(Rahnuma) Some losers in the Ram Janmabhoomi-Babri Masjid (Ayodhya) and the Annual Gross Revenue (AGR) Liability of Telecom Service Providers (TSPs) verdicts have threatened to file “review petitions” in the hope that the Honble Judges will change their Orders.
It is instructive therefore to map the contours of “review provisions” relating to the Supreme Court.
The SC has the power to review a judgment pronounced by itself under Article 137 — subject to rules framed under Article 145 of the Constitution of India and applicable law.
A person seeking review of such a judgment has a 30-day window to file a review in accordance with the SC Rules, 1966. The petition must be placed before the same bench which passed the judgment, and typically, without oral arguments.
If the petitioners hopes to lead oral arguments, a request for the same needs to be specifically made.
Therefore, a “review” in legal parlance means that the same Court is expected to re-examine its own verdict. Powers of the Court in dealing with a review request are discretionary.
The grounds are limited to cases where there is an error apparent on the face of the judgment or record and/or to prevent a gross miscarriage of justice arising out of the final judgment. The scope of review should not be confused with the scope of “appeals.” The SC does not rehear a case on a request for review of a judgment. As opposed to an appeal, the scope for a review of its own judgment by the SC is limited only to correcting an error apparent of the face of the judgment or record, and/or to correct and grave injustice resulting from the judgment.

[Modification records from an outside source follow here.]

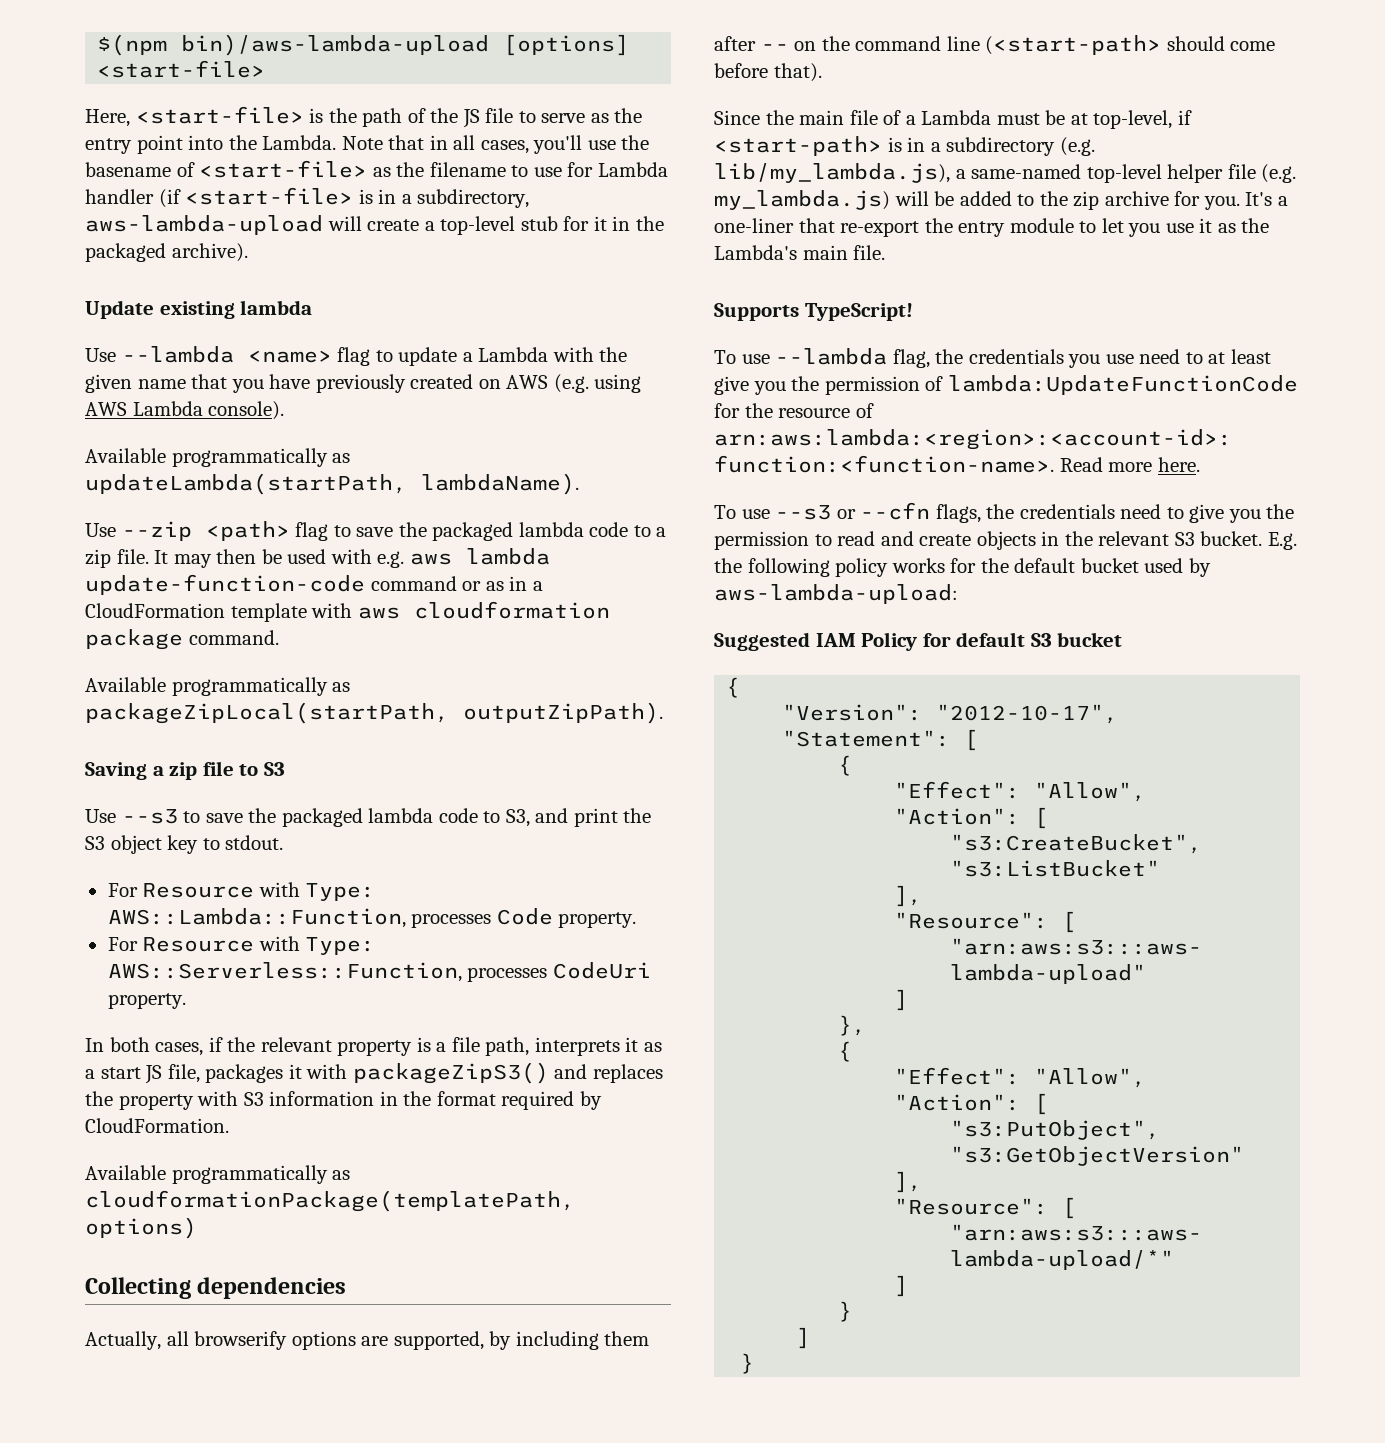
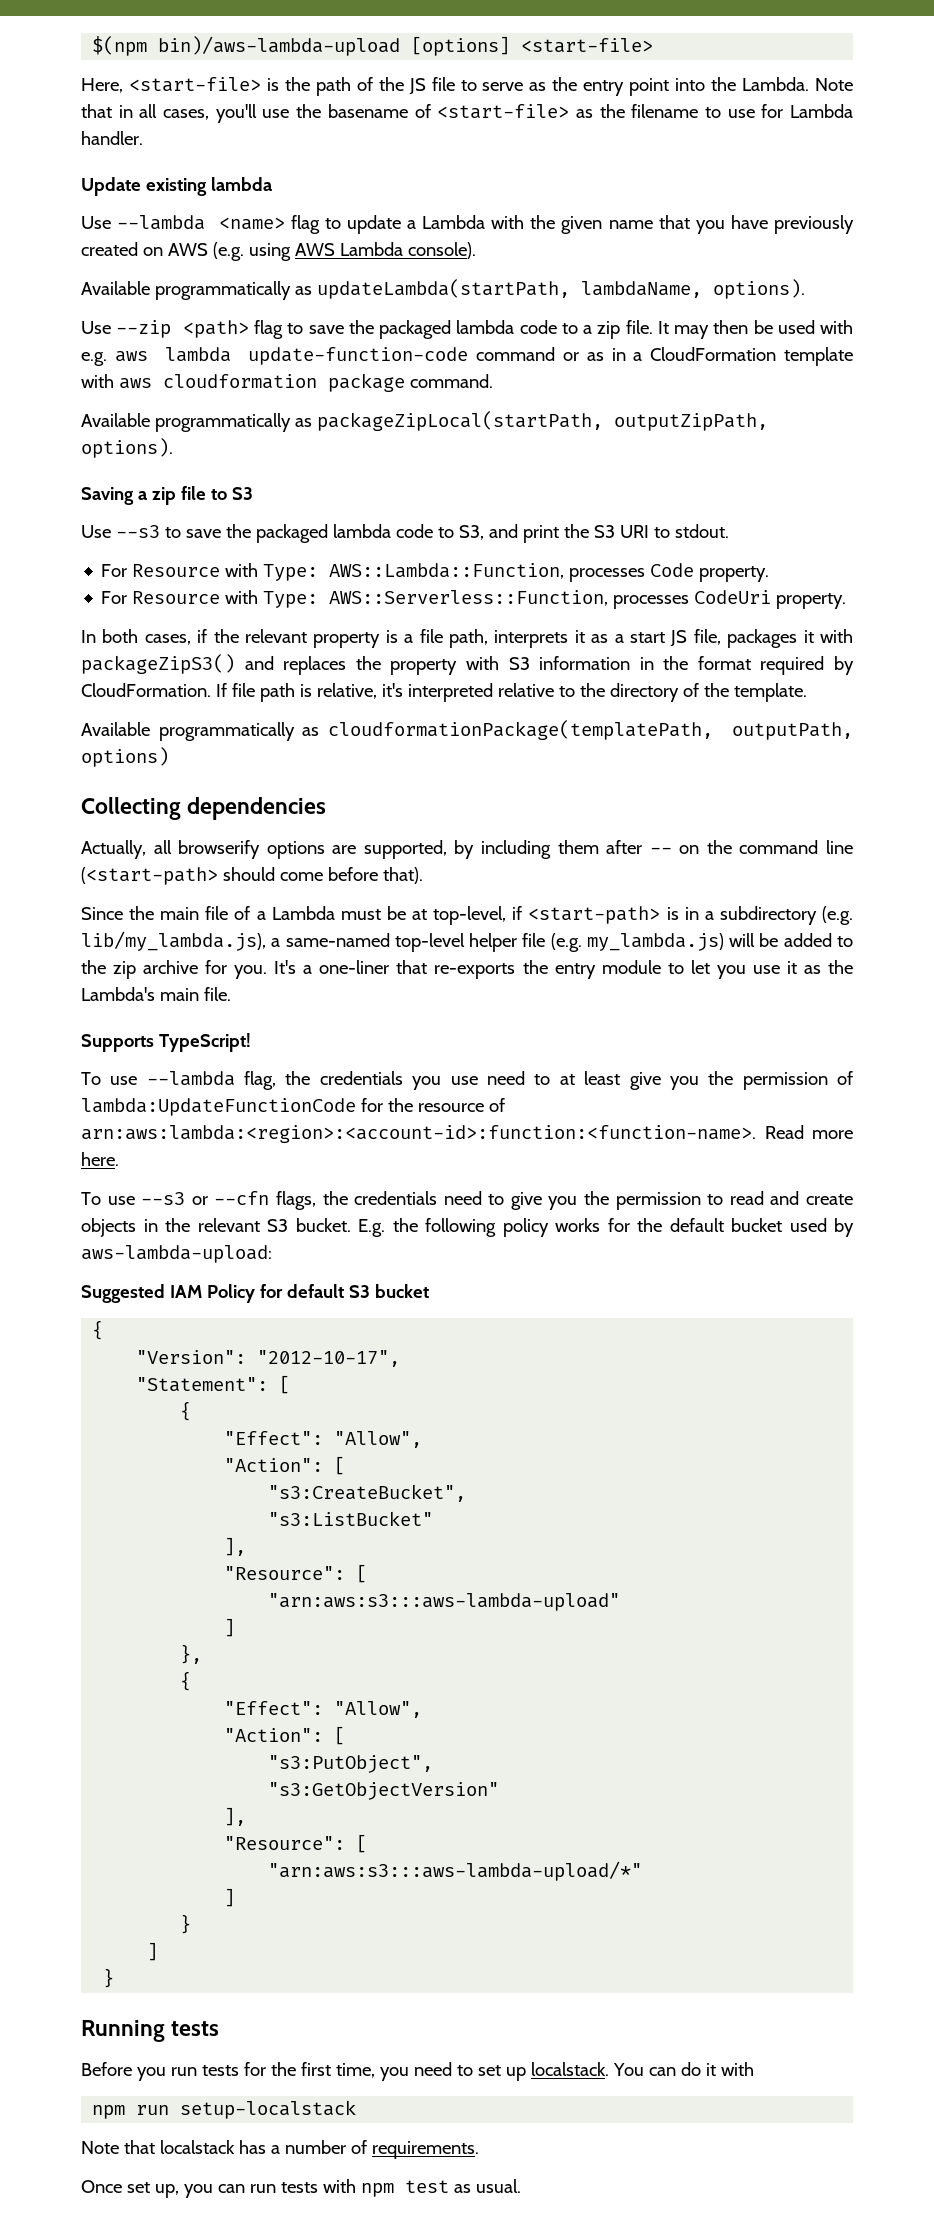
- Note that in all cases, you'll use the basename of <start-file> as the filename to use for Lambda handler (if <start-file> is in a subdirectory, aws-lambda-upload will create a top-level stub for it in the packaged archive).
+ Note that in all cases, you'll use the basename of <start-file> as the filename to use for Lambda handler.
- Available programmatically as updateLambda(startPath, lambdaName).
+ Available programmatically as updateLambda(startPath, lambdaName, options).
- Available programmatically as packageZipLocal(startPath, outputZipPath).
+ Available programmatically as packageZipLocal(startPath, outputZipPath, options).
- Use --s3 to save the packaged lambda code to S3, and print the S3 object key to stdout.
+ Use --s3 to save the packaged lambda code to S3, and print the S3 URI to stdout.
+ If file path is relative, it's interpreted relative to the directory of the template.
- Available programmatically as cloudformationPackage(templatePath, options)
+ Available programmatically as cloudformationPackage(templatePath, outputPath, options)
- It's a one-liner that re-export the entry module to let you use it as the Lambda's main file.
+ It's a one-liner that re-exports the entry module to let you use it as the Lambda's main file.
+ Running tests
+ Before you run tests for the first time, you need to set up localstack. You can do it with
+ npm run setup-localstack
+ Note that localstack has a number of requirements.
+ Once set up, you can run tests with npm test as usual.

Therefore, an alleged error on the face of the judgment must be self-evident and obvious on a plain reading of the judgment and not based on an interpretation arising out of any long-drawn process of reasoning where there could be possibilities of differing opinions on interpretation.

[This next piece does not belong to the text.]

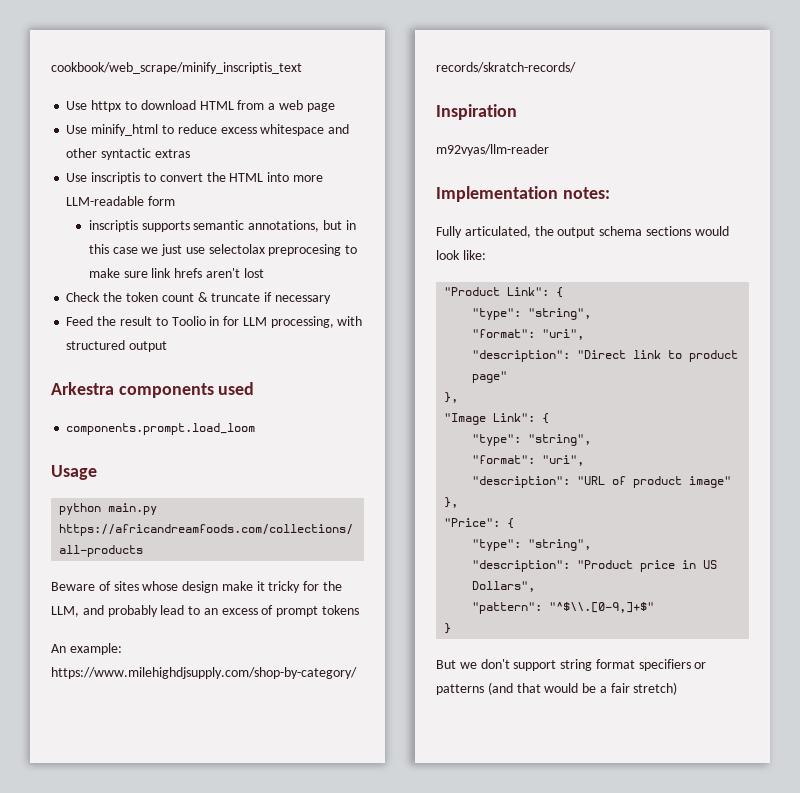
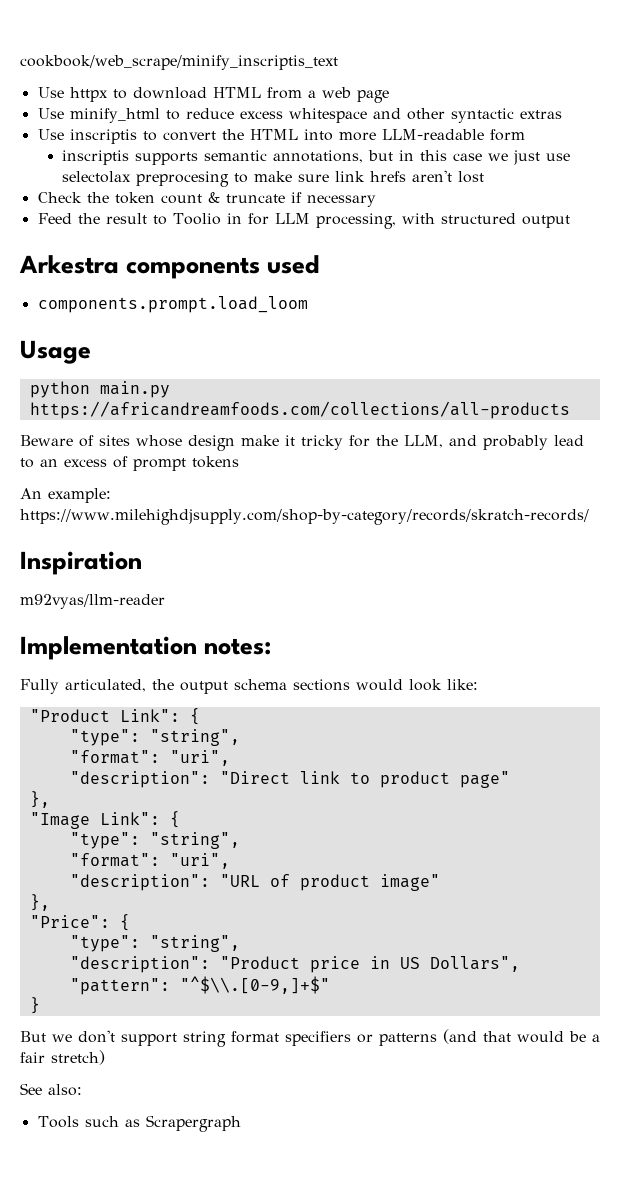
+ See also:
+ Tools such as Scrapergraph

In its own judgments, the SC has clarified the scope of review and laid down that a party is not entitled to seek a review merely for the purpose of achieving a rehearing and a fresh decision.
This is to ensure that the normal principle that a judgment of the SC is the full and final closure and it can’t negated by indiscriminate review petitions by the aggrieved.

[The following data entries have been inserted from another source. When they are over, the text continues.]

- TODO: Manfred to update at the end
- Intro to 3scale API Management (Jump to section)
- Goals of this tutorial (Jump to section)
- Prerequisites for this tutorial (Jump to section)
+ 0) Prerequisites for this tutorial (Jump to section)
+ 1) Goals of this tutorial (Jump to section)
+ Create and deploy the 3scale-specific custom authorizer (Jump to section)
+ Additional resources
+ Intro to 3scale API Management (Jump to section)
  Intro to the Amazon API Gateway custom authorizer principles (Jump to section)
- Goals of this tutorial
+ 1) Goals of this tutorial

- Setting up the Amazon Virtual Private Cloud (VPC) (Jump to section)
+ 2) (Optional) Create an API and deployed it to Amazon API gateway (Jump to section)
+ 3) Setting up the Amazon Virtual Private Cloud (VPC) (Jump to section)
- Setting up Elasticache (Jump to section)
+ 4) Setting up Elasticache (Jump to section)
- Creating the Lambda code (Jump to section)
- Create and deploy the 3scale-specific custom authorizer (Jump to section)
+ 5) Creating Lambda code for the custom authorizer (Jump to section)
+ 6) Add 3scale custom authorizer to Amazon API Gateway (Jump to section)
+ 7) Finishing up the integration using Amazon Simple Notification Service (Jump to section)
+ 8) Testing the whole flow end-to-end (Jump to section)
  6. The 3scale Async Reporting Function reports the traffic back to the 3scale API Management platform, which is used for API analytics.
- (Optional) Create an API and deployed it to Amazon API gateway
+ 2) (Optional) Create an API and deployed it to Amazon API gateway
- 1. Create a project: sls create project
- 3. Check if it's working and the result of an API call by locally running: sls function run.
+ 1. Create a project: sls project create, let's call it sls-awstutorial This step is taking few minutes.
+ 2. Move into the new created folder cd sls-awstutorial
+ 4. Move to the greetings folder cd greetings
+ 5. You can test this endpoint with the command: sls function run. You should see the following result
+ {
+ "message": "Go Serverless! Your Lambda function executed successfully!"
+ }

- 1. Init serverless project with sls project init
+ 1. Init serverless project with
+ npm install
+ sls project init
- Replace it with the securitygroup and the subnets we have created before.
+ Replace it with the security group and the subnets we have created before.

Hence, barring exceptional circumstances, a judgment passed by the SC becomes functus officio — the court itself ceases to have control over the case thereafter to review, alter or interfere with the judgment.
Does this cold reality cover both landmark judgments — the one on Ram-Janmabhoomi-Babri Masjid dispute as well as the one on statutory AGR liabilities notably on Bharti-Airtel and Voda-Idea? It does:
* In both cases, the SC has conducted long drawn proceedings both on pleadings and oral arguments.
* Both verdicts deal with every submission by every party based on all the pleadings and documents relied upon by all parties in support of their contentions and opposing the contentions of counter-parties.
* There’s no apparent error on the face of either of the judgments brought about by any reader of the judgments on plain reading.
* There is no case made out for any miscarriage of justice arising out of any applicable law of the land.
* In view of the above, public pronouncements even threats to seek a review verge on bravado and bluster.
What lawyers often don’t tell clients is that the SC has dismissed nearly 99 per cent of all review petitions.
Yet, clients and their lawyers often clutch on the straws. A recent instance buoying their hopes is when the Union Government approached the SC on anticipatory bails in cases against scheduled castes/scheduled tribes under the 1989 law. Likewise, new guidelines framed by the SC on misuse of Section 498A of the Indian Penal Code to correct legislative outreach by the judgment. In both, the Union Government was involved and the questions involved related to corrections in the scope of the legal provisions of the 1989 law and the IPC, respectively.
In the verdicts related to Ayodhya and AGR, the Union Government is not aggrieved. In fact, on AGR it is on the winning side.
Therefore, there seems no case for the Union of India, least of all bleeding hearts amongst civil servants in relation to AGR or Ayodhya to seek a roll back or modification.
Anecdotally, when faced with a rejection of a “review,” the losing parties have also resorted to a “curative petition,” a last-mile measure to correct any miscarriage of justice and violation of principles of natural justice. Even curative petitions have been dismissed by the Supreme Court 99.9 per cent times if the judgments and proceedings have attained finality on all tests.
If there’s any more prolonging, only a handful of lawyers will be the winners.
(Dr Manoj Kumar is the founder & managing partner of the law firm Hammurabi & Solomon Partners. The views expressed are personal.)